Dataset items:

[Start of Attachment]

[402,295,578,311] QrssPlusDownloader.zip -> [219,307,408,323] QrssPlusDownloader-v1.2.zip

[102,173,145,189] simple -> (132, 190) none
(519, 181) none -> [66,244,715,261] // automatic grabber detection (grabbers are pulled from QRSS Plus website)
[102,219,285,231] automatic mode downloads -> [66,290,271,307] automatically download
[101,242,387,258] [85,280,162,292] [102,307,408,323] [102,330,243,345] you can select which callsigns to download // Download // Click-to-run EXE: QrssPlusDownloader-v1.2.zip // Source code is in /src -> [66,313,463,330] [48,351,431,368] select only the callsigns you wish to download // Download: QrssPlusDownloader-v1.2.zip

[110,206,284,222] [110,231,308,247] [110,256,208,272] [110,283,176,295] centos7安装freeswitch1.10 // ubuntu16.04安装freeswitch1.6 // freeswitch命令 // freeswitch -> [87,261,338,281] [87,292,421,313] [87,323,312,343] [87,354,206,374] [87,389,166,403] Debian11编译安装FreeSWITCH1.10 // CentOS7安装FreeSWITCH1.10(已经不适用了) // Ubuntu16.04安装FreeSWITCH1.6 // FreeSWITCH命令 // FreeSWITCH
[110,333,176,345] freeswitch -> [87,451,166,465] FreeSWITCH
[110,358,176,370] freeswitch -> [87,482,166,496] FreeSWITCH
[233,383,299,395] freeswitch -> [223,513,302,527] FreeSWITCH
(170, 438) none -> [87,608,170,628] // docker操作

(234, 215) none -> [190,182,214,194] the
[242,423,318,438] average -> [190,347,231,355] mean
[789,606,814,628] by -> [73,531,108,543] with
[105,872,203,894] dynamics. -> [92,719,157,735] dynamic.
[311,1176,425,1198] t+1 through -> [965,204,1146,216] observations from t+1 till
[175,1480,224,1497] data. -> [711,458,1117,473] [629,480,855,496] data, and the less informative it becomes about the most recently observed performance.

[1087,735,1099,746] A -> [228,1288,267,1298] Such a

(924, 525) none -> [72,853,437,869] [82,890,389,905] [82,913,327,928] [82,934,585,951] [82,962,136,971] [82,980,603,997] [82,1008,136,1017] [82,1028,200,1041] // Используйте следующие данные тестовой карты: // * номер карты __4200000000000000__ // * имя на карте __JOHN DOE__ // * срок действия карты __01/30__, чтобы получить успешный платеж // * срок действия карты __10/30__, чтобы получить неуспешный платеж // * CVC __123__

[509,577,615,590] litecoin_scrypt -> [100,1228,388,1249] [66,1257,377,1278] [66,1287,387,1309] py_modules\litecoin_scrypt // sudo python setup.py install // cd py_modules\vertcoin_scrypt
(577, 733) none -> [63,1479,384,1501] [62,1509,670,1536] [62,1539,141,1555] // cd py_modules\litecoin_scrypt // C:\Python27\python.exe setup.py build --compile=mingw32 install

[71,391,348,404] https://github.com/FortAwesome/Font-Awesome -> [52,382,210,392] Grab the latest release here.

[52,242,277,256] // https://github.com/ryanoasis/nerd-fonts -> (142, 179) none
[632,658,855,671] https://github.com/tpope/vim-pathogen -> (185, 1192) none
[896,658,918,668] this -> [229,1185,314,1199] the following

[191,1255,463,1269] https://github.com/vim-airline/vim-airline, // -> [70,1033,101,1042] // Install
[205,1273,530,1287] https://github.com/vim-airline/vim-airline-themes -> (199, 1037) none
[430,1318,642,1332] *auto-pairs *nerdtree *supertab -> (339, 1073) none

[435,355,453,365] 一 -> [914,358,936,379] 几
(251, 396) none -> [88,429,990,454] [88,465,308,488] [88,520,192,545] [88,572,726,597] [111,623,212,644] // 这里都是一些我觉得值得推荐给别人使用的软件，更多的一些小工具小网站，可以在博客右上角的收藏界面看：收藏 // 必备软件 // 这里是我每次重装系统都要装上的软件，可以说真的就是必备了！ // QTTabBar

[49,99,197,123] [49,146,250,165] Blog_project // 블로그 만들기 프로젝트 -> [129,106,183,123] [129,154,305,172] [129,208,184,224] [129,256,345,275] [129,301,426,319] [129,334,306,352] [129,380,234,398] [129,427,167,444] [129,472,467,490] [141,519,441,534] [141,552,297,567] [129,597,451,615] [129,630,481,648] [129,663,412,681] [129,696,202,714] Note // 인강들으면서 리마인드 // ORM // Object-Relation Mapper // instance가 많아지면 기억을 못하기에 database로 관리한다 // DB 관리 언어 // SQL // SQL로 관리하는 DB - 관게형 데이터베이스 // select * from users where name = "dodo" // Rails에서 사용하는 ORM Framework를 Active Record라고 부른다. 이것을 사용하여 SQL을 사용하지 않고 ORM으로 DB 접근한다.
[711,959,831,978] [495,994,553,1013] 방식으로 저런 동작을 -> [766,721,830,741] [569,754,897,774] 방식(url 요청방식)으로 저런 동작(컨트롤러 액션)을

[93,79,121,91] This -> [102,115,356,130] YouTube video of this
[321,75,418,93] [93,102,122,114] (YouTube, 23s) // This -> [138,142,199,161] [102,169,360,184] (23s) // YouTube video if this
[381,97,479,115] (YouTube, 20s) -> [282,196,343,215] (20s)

[End of Attachment]

> **TASK**
Where a line of the entries contains the word "python", copy that line.

> **REPLY TO THE TASK**
[509,577,615,590] litecoin_scrypt -> [100,1228,388,1249] [66,1257,377,1278] [66,1287,387,1309] py_modules\litecoin_scrypt // sudo python setup.py install // cd py_modules\vertcoin_scrypt
(577, 733) none -> [63,1479,384,1501] [62,1509,670,1536] [62,1539,141,1555] // cd py_modules\litecoin_scrypt // C:\Python27\python.exe setup.py build --compile=mingw32 install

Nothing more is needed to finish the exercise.